The National Association of Realtors has filed a petition opposing a request by the Department of Justice that reneges on the terms of a settlement agreement that was approved by the DOJ in November 2020. NAR reports the Association has already begun to implement its terms, and therefore the DOJ is in breach of the agreement and the law.
“The DOJ action should be considered null and invalid based on legal precedent alone,” said NAR President Charlie Oppler. “The DOJ must be governed by principle, and NAR simply expects the department to live up to its commitments.”
As the NAR petition indicates, the DOJ is trying to back out of its agreed-upon obligations. “By its action, the DOJ thinks it should be free to reconsider the terms of an agreement at any time, for any reason—or no reason at all,” Oppler said. “If that view prevails, it would undermine the strong public policy in favor of upholding settlement agreements and public confidence that the government will keep its word in future cases.”
As recapped by Inman, last November, the DOJ revealed that it had filed a lawsuit against NAR alleging that its rules functioned as illegal restraints on realtor competition. As the suit became public, NAR announced that they had entered a settlement.

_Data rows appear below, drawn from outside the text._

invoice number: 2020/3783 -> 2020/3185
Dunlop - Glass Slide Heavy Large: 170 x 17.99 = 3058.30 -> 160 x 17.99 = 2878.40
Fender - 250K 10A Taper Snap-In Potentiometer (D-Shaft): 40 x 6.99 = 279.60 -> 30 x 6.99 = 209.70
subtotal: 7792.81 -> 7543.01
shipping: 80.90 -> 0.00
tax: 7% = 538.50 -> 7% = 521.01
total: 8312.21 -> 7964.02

According to NAR at the time, the settlement “fully resolved” the case and required their 1.5 million members to make a number of policy changes.
Then, this past July, the DOJ announced that it was pulling out of the settlement, sharing that the DOJ was doing so “to permit a broader investigation of NAR’s rules and conduct to proceed without restriction.”

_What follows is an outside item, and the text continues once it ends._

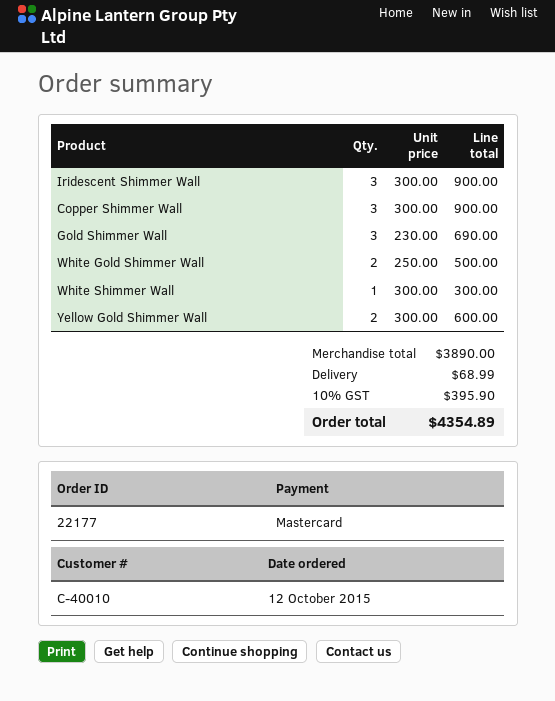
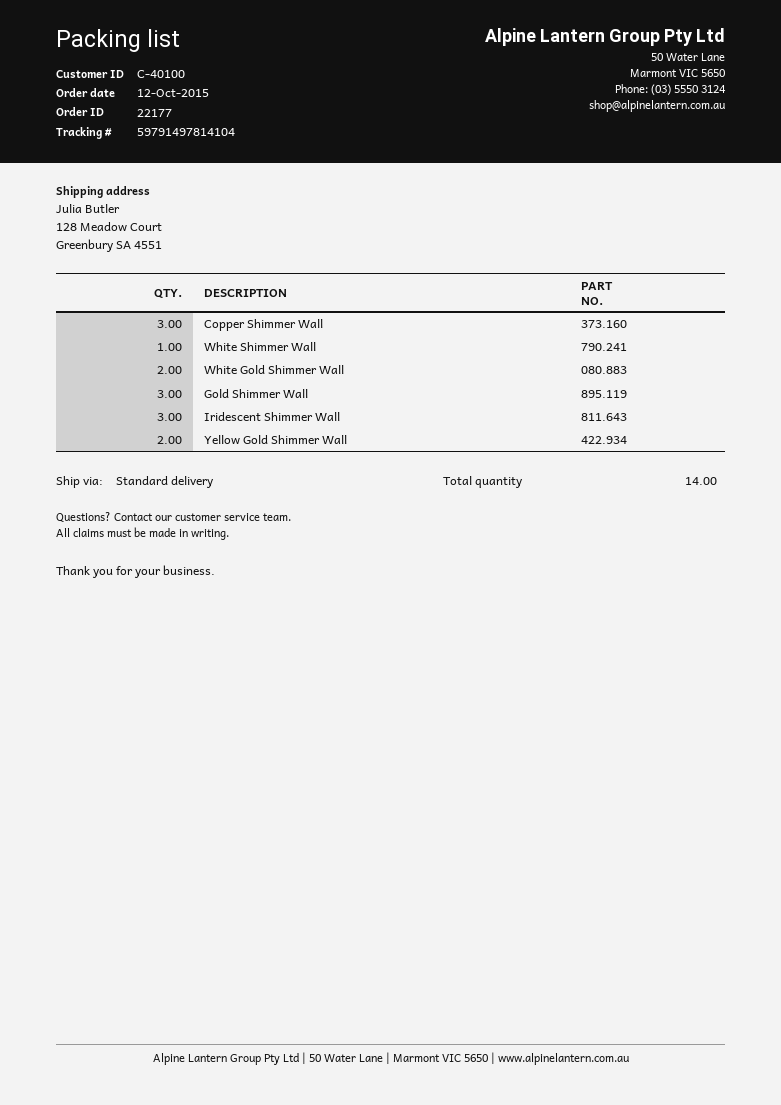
customer number: C-40010 -> C-40100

Shortly after the DOJ announcement, NAR called the move “a complete, unprecedented breach of agreement.”
According to Inman, NAR’s new petition also reveals that the settlement ultimately came after the government agreed to stop investigating multiple NAR rules, including the Clear Cooperation Policy that bans pocket listings. The government has since hinted that the Clear Cooperation Policy could be back examined in future investigations.